A homozygous nonsense variant in IFT52 is associated with a human skeletal ciliopathy

  • Clin Genet. 2016 Dec;90(6):536-539. doi: 10.1111/cge.12762.
K M Girisha 1 A Shukla 1 D Trujillano 2 G S Bhavani 1 M Hebbar 1 R Kadavigere 3 A Rolfs 2 4
Affiliations

Affiliations

  • 1 Department of Medical Genetics, Kasturba Medical College, Manipal University, Manipal, India.
  • 2 Department of Bioinformatics, Centogene AG, Rostock, Germany.
  • 3 Department of Radiodiagnosis and Imaging, Kasturba Medical College, Manipal University, Manipal, India.
  • 4 Albrecht-Kossel-Institute for Neuroregeneration, Medical University Rostock, Rostock, Germany.
Abstract

Intraflagellar transport (IFT) is vital for the functioning of primary cilia.

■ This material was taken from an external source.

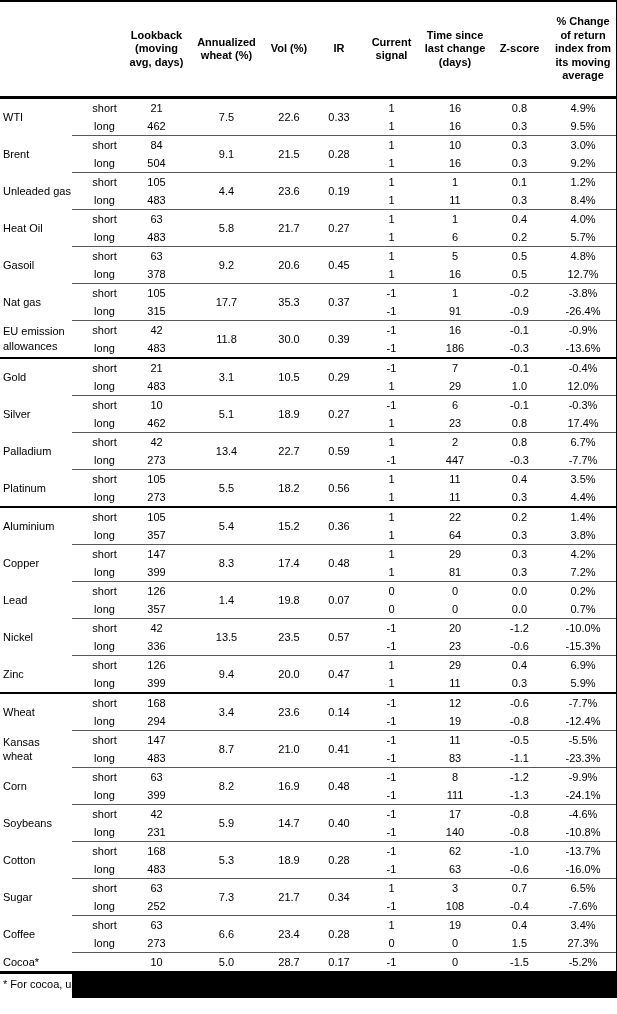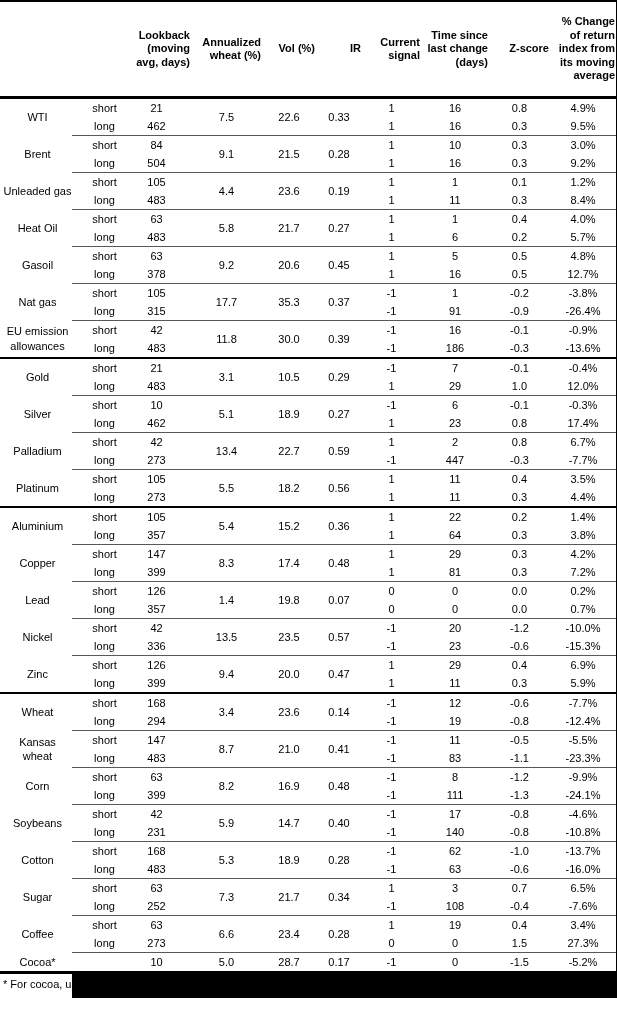"% Change of return index" .sig-table thead th { text-align: right -> center }
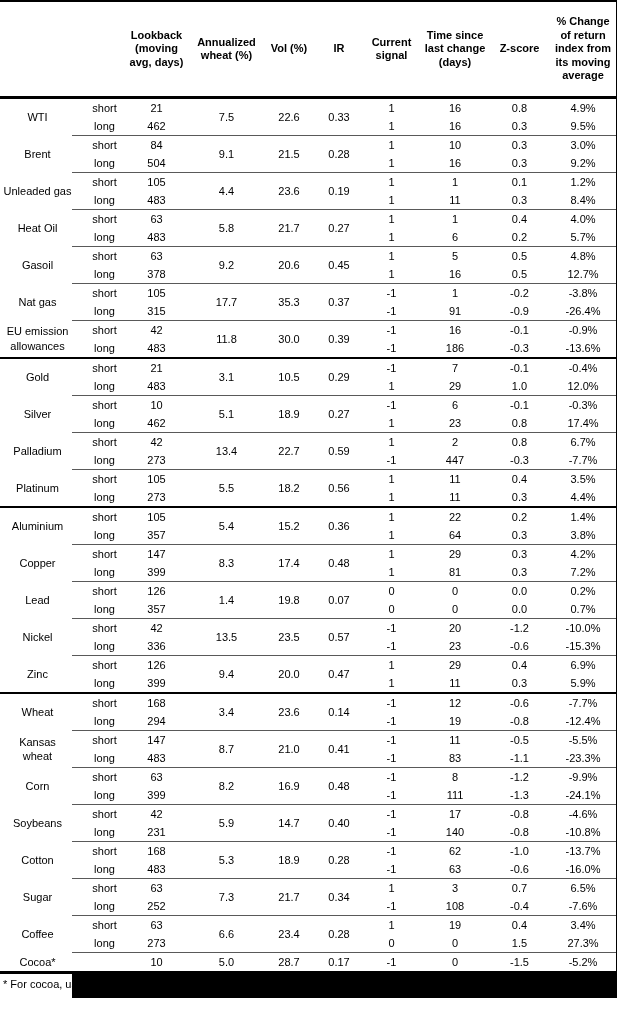"WTI" .sig-table td.name { text-align: center -> left }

Defects in several components of IFT complexes cause a spectrum of ciliopathies with variable involvement of skeleton, brain, eyes, ectoderm and kidneys. We examined a child from a consanguineous family who had short stature, narrow thorax, short hands and feet, postaxial polydactyly of hands, pigmentary retinopathy, small teeth and skeletal dysplasia. The clinical phenotype of the child shows significant overlap with cranioectodermal dysplasia type I (Sensenbrenner syndrome). Whole-exome sequencing revealed a homozygous nonsense variant p.R142* in IFT52 encoding an IFT-B core complex protein as the probable cause of her condition. This is the first report of a human disease associated with IFT52.

Keywords

chondrodysplasia; ciliopathy; exome sequencing; intraflagellar transport; sensenbrenner syndrome; short rib thoracic dysplasia.